Shellcode as 'XML'

The thing that hath been, it is that which shall be; and that which is done is that which shall be done: and there is no new thing under the sun.
I keep seeing creative ways threat actors hide shellcode - encoding it as ipv4, guids, or even Shakespeare.
I mean yeah, I guess you could call that creative… but data is just data. None of these methods offer anything better than the other. The only difference between all the possible ways and the ones presented above is that someone bothered to document them.
So that is what I’m gonna do now. Just document another way to encode and decode data.
Windows ❤️ XML:
Windows loves XML. Event logs are XML, app manifests are XML, task scheduler entries are XML, etc. This makes XML a good candidate because it allows us to blend in.

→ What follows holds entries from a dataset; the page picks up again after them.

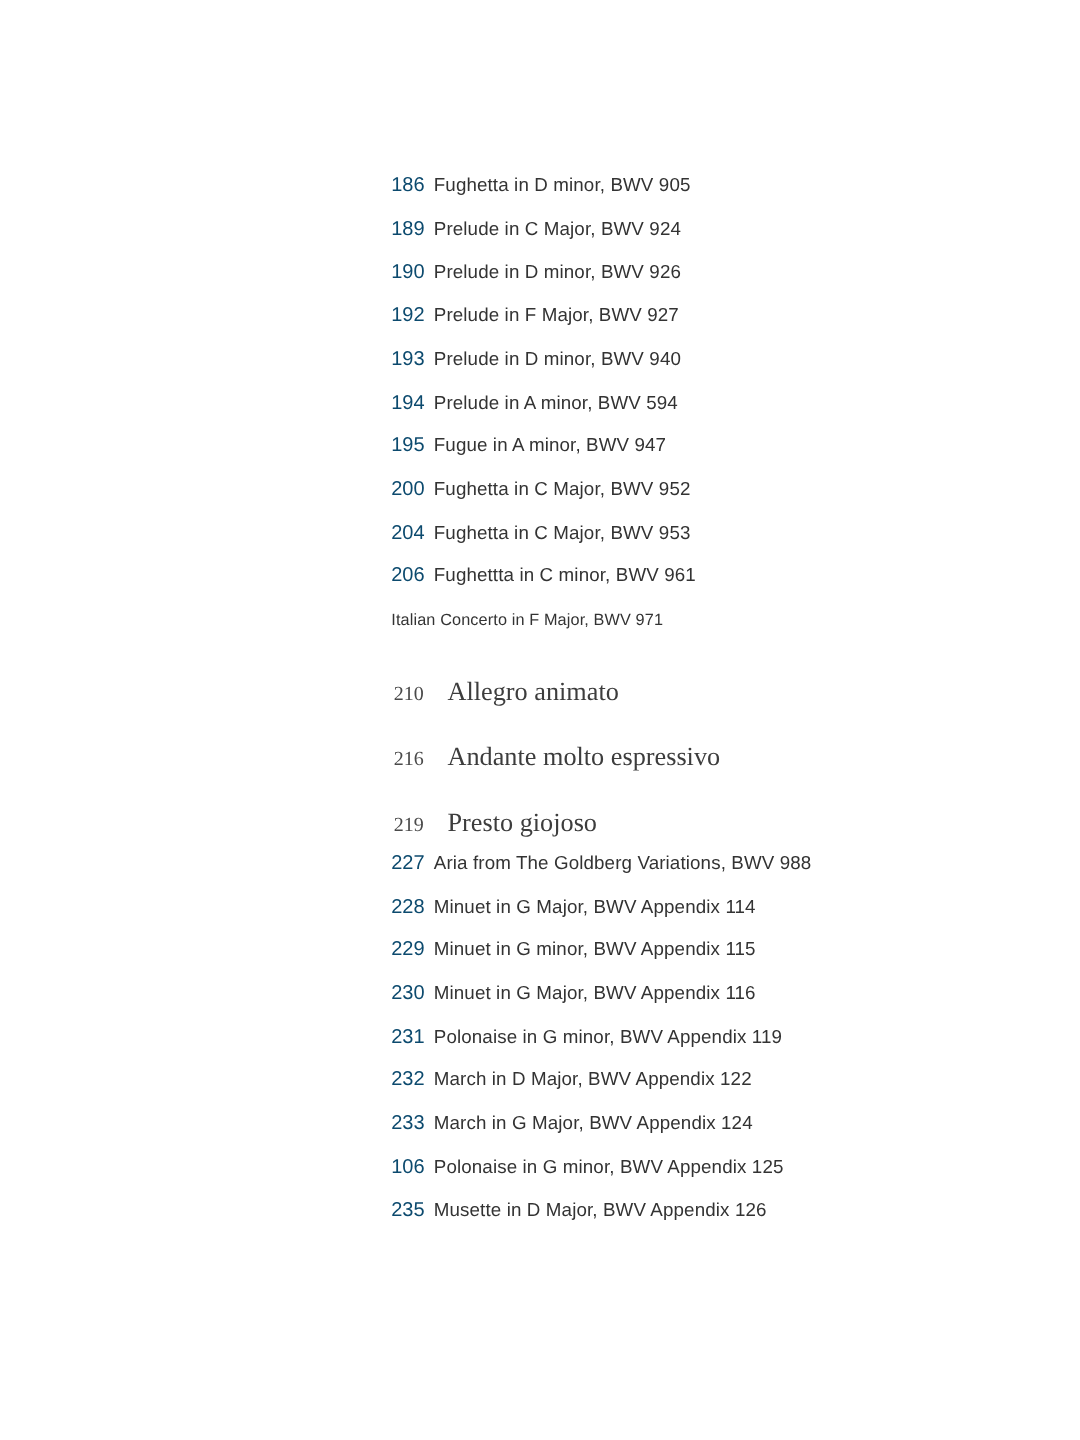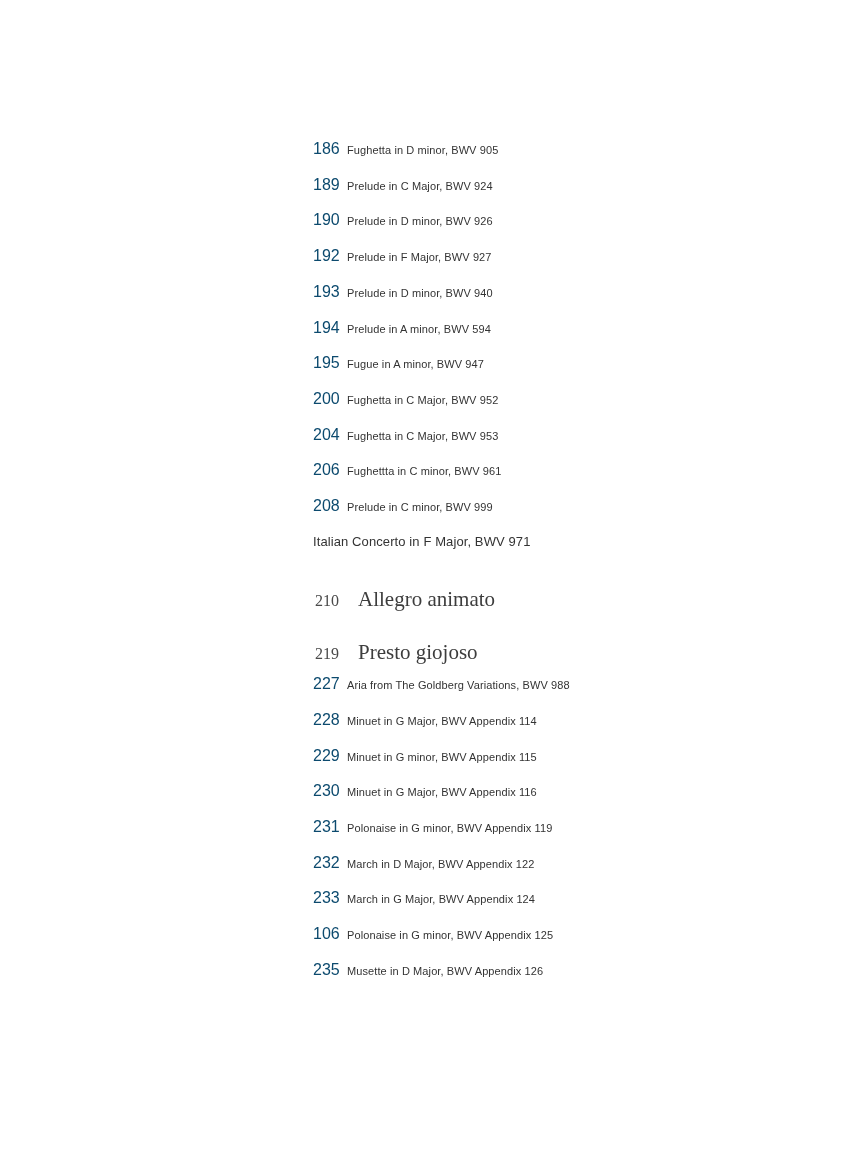--- a/index.html
+++ b/index.html
@@ -40,7 +40,7 @@
   }
   .row .title {
     font-family: "Liberation Sans", sans-serif;
-    font-size: 11px;
+    font-size: 15px;
     color: #333333;
     letter-spacing: 0.1px;
   }

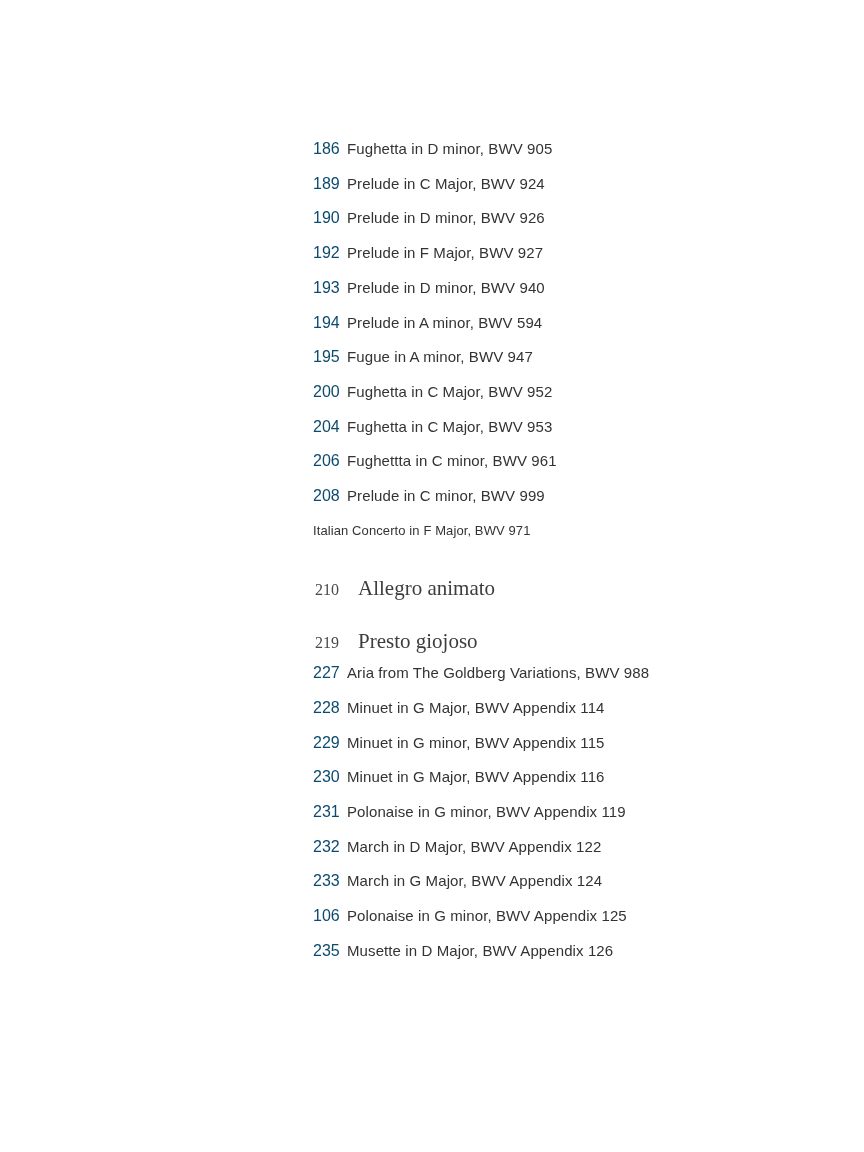--- a/index.html
+++ b/index.html
@@ -125,9 +125,6 @@
     <span class="num">206</span><span class="title">Fughettta in C minor, BWV 961</span>
   </div>
 
-  <div class="row">
-    <span class="num">208</span><span class="title">Prelude in C minor, BWV 999</span>
-  </div>
 </div>
 
     <div class="section-heading">Italian Concerto in F Major, BWV 971</div>

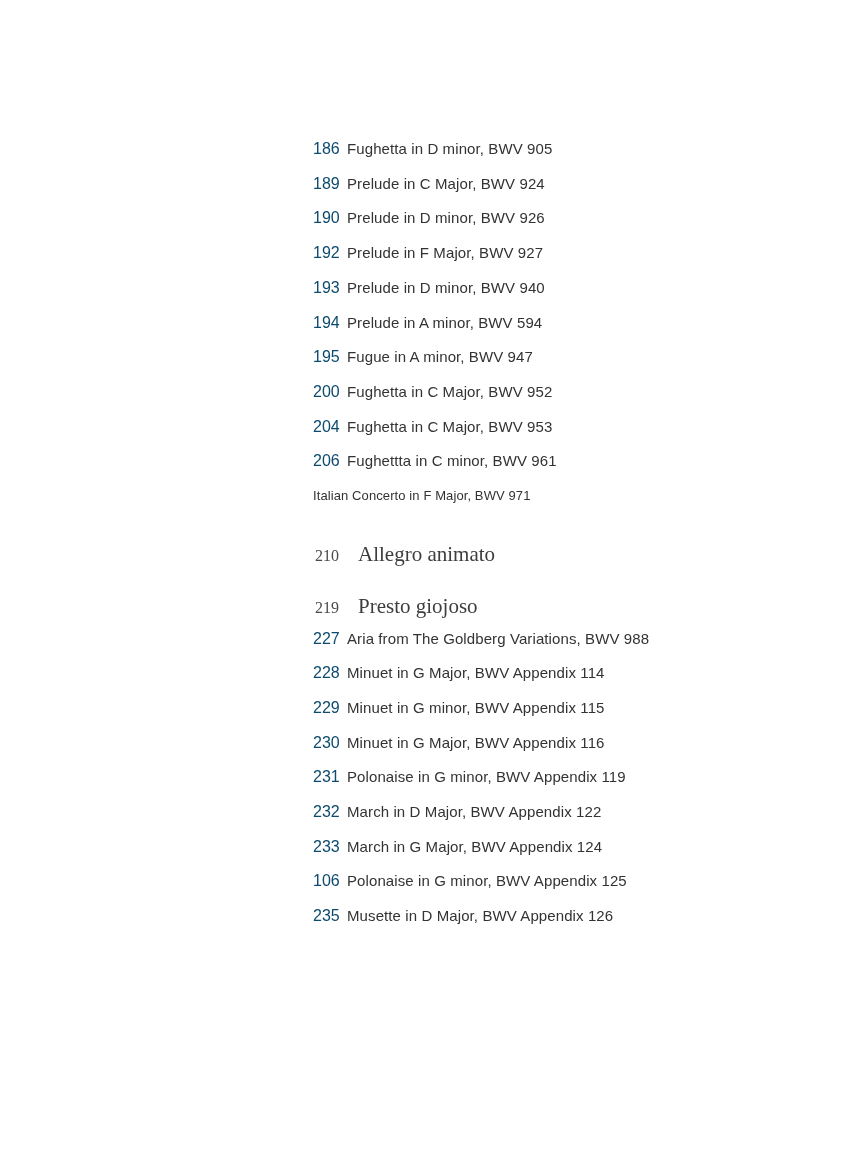--- a/index.html
+++ b/index.html
@@ -134,6 +134,9 @@
     <span class="num">210</span><span class="title">Allegro animato</span>
   </div>
 
+  <div class="sub-row">
+    <span class="num">216</span><span class="title">Andante molto espressivo</span>
+  </div>
 
   <div class="sub-row">
     <span class="num">219</span><span class="title">Presto giojoso</span>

Hell, the HTML that is used to render this website can be considered some dialect of XML too… nvm, I asked the all-knowing AI and it told me that “No, HTML is not XML. While both are markup languages derived from a common ancestor (SGML), they were designed for different purposes.” Ok. Whatever.
When I imagine XML in my mind’s eye, I think of tags that open <tag> and close </tag>, newlines, and that weird
signature thing at the top: <?xml version="1.0" encoding="UTF-8"?>
Shellcode
To store shellcode in XML one could go really deep. Like, use variable names, their values, maybe even use indentation and the tree structure to store data. But I’m not gonna do that.

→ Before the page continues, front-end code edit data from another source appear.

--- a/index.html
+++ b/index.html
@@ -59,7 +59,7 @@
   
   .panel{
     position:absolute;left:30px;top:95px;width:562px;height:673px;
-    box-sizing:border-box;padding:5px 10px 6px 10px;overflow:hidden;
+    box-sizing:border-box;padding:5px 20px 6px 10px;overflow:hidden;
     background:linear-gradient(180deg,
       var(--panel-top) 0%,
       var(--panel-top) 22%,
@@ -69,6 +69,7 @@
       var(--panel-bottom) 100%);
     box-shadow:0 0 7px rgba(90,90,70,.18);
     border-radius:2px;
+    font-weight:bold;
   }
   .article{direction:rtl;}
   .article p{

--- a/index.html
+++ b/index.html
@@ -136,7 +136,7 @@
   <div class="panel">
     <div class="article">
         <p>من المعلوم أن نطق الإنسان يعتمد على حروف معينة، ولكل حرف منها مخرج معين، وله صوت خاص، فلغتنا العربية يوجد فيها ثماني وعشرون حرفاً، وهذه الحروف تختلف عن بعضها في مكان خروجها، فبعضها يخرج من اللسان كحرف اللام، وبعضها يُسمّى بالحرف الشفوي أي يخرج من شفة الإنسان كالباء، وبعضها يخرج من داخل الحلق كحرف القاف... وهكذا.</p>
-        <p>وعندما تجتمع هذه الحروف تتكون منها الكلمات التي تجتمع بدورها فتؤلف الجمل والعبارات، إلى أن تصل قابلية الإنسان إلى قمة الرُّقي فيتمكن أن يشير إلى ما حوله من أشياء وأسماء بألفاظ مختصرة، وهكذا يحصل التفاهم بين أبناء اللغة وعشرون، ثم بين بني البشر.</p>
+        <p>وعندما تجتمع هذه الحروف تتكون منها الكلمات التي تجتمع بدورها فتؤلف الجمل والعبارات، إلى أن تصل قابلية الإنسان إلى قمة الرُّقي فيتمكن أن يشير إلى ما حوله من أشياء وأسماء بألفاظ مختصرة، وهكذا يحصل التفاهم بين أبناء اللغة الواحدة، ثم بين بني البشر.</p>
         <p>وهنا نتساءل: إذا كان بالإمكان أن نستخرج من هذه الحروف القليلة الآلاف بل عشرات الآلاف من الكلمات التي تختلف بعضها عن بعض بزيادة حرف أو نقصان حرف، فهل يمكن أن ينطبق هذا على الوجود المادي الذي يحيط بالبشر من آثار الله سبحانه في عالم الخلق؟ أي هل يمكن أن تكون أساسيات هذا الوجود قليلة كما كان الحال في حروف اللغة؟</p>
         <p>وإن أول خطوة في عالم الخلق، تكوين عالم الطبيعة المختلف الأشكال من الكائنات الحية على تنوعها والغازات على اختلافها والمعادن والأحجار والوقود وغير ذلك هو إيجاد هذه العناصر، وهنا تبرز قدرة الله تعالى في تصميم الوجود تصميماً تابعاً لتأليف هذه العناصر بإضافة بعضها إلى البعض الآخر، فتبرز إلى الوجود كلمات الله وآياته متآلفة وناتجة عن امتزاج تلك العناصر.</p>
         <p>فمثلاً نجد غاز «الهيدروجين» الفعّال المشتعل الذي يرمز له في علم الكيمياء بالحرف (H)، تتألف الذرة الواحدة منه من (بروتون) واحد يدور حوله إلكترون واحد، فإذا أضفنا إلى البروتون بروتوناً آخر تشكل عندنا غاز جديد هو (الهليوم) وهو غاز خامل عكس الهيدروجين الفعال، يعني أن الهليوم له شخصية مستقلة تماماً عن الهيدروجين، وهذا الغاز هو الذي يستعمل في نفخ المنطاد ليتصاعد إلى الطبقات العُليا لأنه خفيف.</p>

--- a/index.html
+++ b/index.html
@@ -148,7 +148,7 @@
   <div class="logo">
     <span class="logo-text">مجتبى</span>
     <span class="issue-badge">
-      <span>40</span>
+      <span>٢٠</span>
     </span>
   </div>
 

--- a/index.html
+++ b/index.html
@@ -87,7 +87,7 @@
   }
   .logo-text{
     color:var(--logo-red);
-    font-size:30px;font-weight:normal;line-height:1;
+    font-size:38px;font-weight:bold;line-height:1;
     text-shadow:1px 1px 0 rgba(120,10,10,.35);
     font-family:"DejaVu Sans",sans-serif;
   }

If we just spew out tags, somehow shove the shellcode bytes in between, and put that signature like the cherry on top, I think we could call it XML! As XML is text and shellcode may contain non-printable characters, to convert bytes to text we’re gonna use… *drumrollll* BASE64!
This method also slightly decreases the shellcode entropy because there are repeating brackets and newlines. Less entropy is always good. That is what one should strive to do in life: decrease entropy in their surroundings.
Demo
This fast, responsive, pretty, fully clientside demo is brought to you by PUT EVERYTHING IN A SINGLE HTML FILE gang and the WASM mafia.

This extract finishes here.